Takeaways from the OSUSAAC Football Analytics Panel

The Sports Analytics Association at Ohio State put on a wonderful conference today. Among the many highlights was the panel on football analytics, featuring several experts whose work I’ve been following. I’ve condensed my notes from the panel below, separated by each panelist, for anyone interested in football analytics. There is much to be hopeful about.

Josh Hermsmeyer (FiveThirtyEight)

  • Optimal outcomes in football due to analytics are more exciting for the fan (going for it on 4th down, attempting 2 point conversions, etc) than those seen in baseball.

  • Defense is incredibly difficult to analyze because of a lack of solid benchmark statistics.

  • View the industry as a marketplace where you have to stand out. Aim to solve people’s problems and let people know about it. The 3 steps to focus on are (1) learn a skill set, (2) leverage it to find a solution other people want, and then (3) get them to notice it. They all relate to networking.

  • For there to be a GM hired solely on the basis of analytics, analytics would need to prove itself in a way that nobody is incentivized to show now. If a team is currently winning with analytics, they’re not talking about it. Furthermore, those people probably came from another sport where they saw firsthand the result of information being democratized. 

Sarah Bailey (Rams)

  • Baseball is very discrete in nature, whereas football is continuous with an infinite number of different scenarios. There are so many problems that are difficult to solve now because it’ll take years to get a big enough sample size for a team to be interested in it. That leads to having more freedom and creativity in what to look into. 

  • Part of using analytics in college scouting is taking info from college and trying to find bits you can’t see on film. Specifically, analytics can be used to form slight edges in later rounds of the draft. For example, it’s possible that Combine performance could be more predictive of future performance for later round draft picks.

Zach Feldman (NFL Next Gen Stats)

  • There’s a fine line to walk between bringing in more tracking data and keeping it simple enough to be understood by the average fan. Next Gen Stats used to just be how fast someone was running mid-play, but now it’s much more advanced. We can have more immediate context for in-game performance, like how successful a WR is at in-breaking routes at halftime as opposed to waiting for hours after a game. 

  • Relatedly, new tech can speed up the process of “padding” a game, and getting the results quickly allows you to attack other areas. 

  • People looking to break into the field have to be curious enough to self-learn a lot of material using real-world data as opposed to clean data from a classroom setting. 

Eric Eager (PFF)

  • Football is becoming less of an “insider” sport.
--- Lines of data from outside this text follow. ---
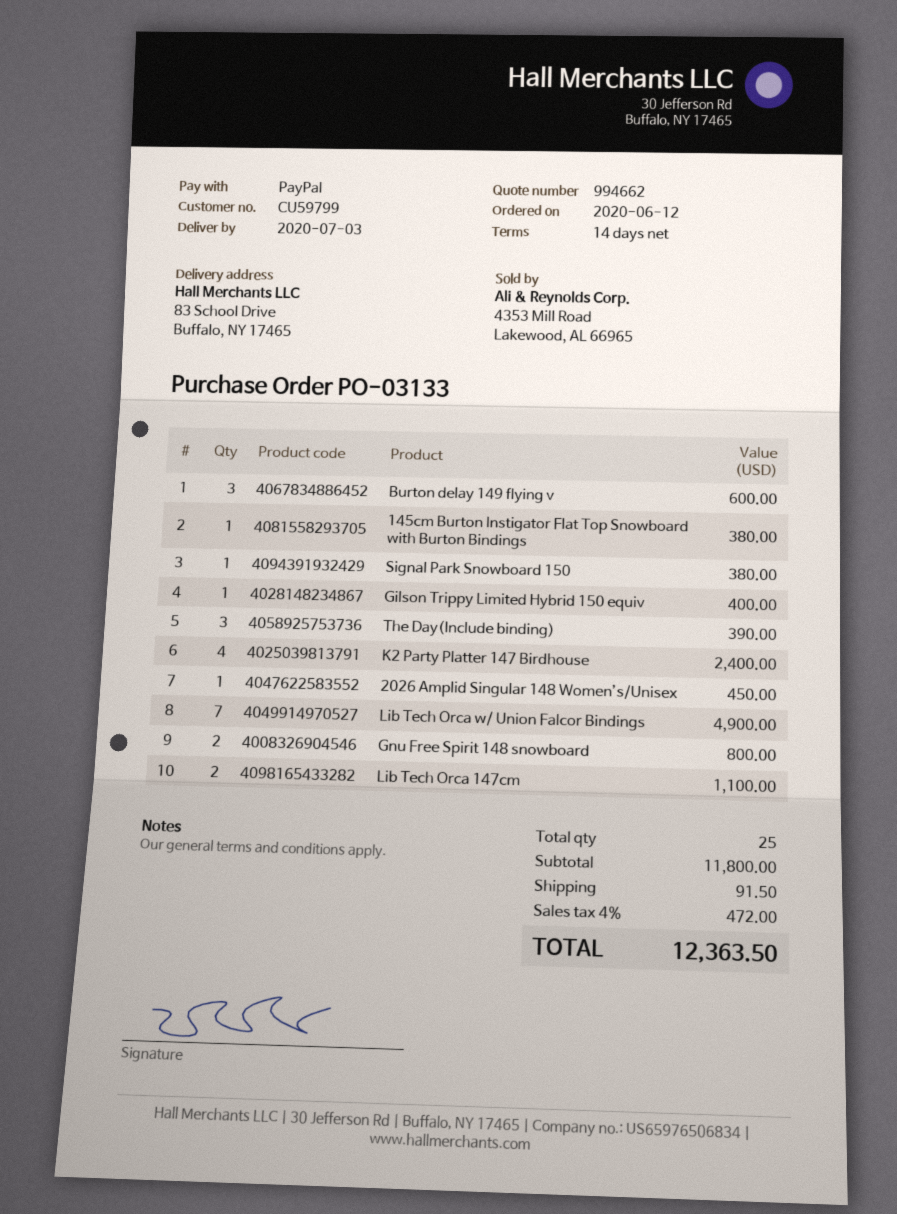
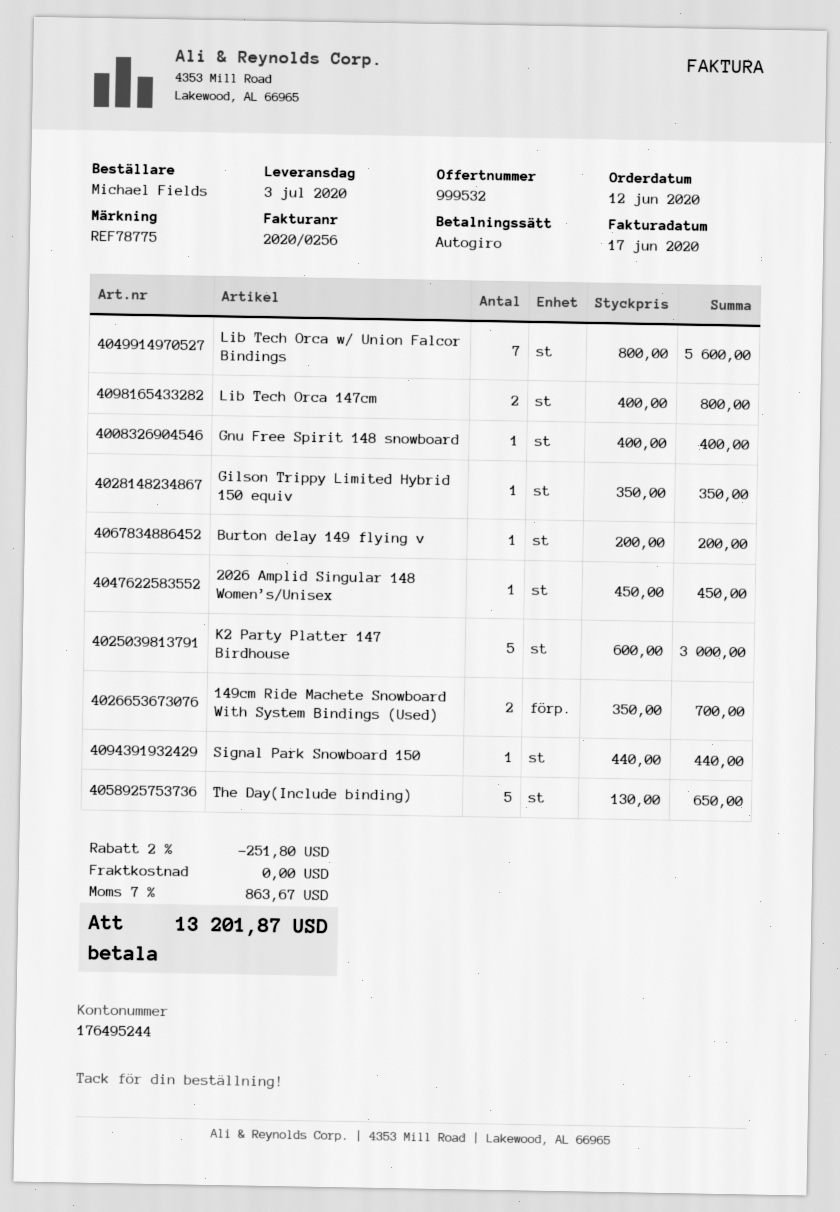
quote number: 994662 -> 999532
payment method: PayPal -> direct debit
Burton delay 149 flying v: 3 for 600.00 -> 1 for 200.00
145cm Burton Instigator Flat Top Snowboard with Burton Bindings: 1 for 380.00 -> none
Signal Park Snowboard 150: 1 for 380.00 -> 1 for 440.00
Gilson Trippy Limited Hybrid 150 equiv: 1 for 400.00 -> 1 for 350.00
The Day(Include binding): 3 for 390.00 -> 5 for 650.00
K2 Party Platter 147 Birdhouse: 4 for 2400.00 -> 5 for 3000.00
Lib Tech Orca w/ Union Falcor Bindings: 7 for 4900.00 -> 7 for 5600.00
Gnu Free Spirit 148 snowboard: 2 for 800.00 -> 1 for 400.00
Lib Tech Orca 147cm: 2 for 1100.00 -> 2 for 800.00
149cm Ride Machete Snowboard With System Bindings (Used): none -> 2 for 700.00
discount: none -> 2% = 251.80
shipping: 91.50 -> 0.00
tax: 4% = 472.00 -> 7% = 863.67
total: 12363.50 -> 13201.87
We now have data, so we can validate whether players should be making the pro bowl ten years in a row. Whereas these decisions used to be primarily based on reputation.

  • The evolution towards maxima is not going to be as fast as in baseball because of slow sample sizes. The problems that are being solved now will be different than those being solved 5 years from now.

  • Baseball and other sports deal with a lot of symmetric information. There’s not a different scheme you can run in baseball to win unlike in football. As a result, football teams have inherently different value systems for players. For example, people might say that player XYZ is a bad guard, but a team might say they can use him a certain way and that he’s cost effective. 

  • Currently, the biggest possible value add is being able to deal with heterogeneity. If I can (1) weigh what’s stable or not, (2) properly value mean projection and uncertainty, and (3) make bets that way, that adds value. 

  • Doing well in the classroom isn’t enough anymore. The next frontier is doing work publicly. 

  • Teams have a lot on their plate week-to-week, and PFF helps reduce that workload. It’s primarily self-scouting, scouting opponents, etc but there is little thinking through many edge case scenarios. For example, Coach Vrabel of the Titans and their 12th man penalty against Houston. He likely had the free time to think about that in advance.

Lastly, there wasn’t enough time for my question to be answered, but there was little mention of analytics in salary cap management. In a recent ESPN analytics survey, not one person surveyed mentioned cap management as an area of football currently affected by analytics. There are several reasons I can think of, and some were mentioned today, but I see it as a field worth further exploration.